[DATA Boundary: Start]

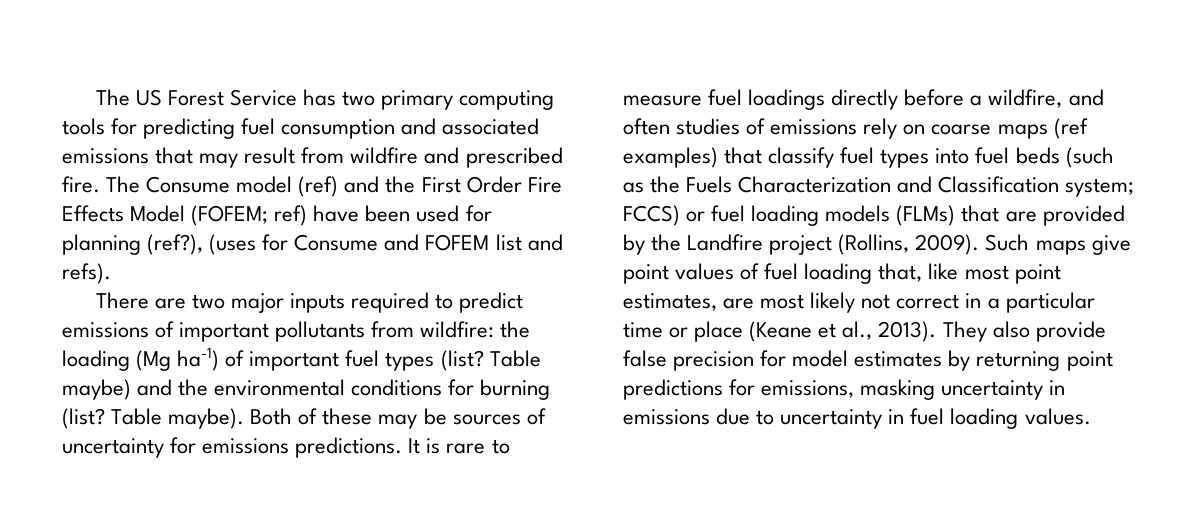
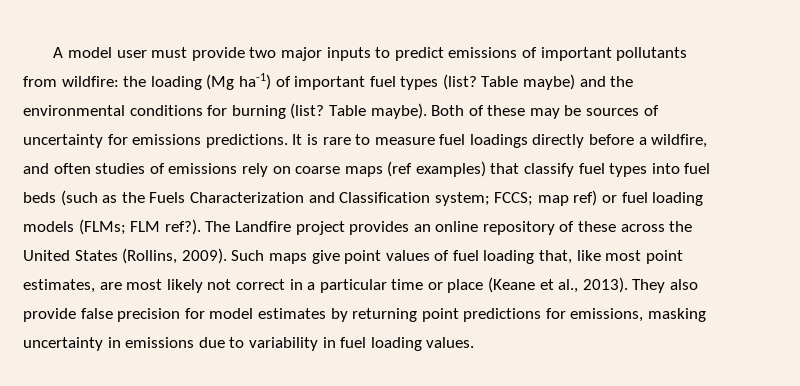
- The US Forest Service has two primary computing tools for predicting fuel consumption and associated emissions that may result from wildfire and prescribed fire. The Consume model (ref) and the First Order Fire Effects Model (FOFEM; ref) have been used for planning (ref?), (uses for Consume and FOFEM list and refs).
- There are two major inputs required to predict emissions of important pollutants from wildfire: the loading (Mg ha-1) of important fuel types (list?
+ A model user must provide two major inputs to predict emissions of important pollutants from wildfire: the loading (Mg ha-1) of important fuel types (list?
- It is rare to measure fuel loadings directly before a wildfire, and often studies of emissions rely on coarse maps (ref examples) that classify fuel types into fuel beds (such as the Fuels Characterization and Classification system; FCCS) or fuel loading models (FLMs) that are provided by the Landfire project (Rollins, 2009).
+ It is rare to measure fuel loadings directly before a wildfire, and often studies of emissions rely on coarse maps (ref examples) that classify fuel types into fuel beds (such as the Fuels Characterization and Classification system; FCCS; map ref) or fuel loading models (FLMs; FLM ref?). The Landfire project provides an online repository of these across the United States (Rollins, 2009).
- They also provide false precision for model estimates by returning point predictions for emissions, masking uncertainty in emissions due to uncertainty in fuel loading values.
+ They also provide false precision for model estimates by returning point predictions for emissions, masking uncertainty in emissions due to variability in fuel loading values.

[DATA Boundary: End]
[DATA Boundary: Start]

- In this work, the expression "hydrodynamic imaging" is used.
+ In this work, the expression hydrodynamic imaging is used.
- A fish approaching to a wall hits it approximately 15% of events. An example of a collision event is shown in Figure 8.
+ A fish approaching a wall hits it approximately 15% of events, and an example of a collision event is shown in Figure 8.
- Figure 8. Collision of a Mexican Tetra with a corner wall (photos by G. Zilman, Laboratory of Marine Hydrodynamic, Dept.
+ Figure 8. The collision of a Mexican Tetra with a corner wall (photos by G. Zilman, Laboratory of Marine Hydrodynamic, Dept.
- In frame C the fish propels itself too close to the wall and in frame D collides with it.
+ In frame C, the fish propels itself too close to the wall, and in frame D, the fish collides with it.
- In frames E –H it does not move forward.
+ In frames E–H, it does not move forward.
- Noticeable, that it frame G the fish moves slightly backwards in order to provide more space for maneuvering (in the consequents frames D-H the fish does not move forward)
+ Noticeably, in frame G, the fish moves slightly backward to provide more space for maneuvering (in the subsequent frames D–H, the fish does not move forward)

[DATA Boundary: End]

*TASK STATEMENT*. Wherever the string "Mexican" appears in a line above, copy that line.

*SOLUTION FOR THIS EXERCISE*.
- Figure 8. Collision of a Mexican Tetra with a corner wall (photos by G. Zilman, Laboratory of Marine Hydrodynamic, Dept.
+ Figure 8. The collision of a Mexican Tetra with a corner wall (photos by G. Zilman, Laboratory of Marine Hydrodynamic, Dept.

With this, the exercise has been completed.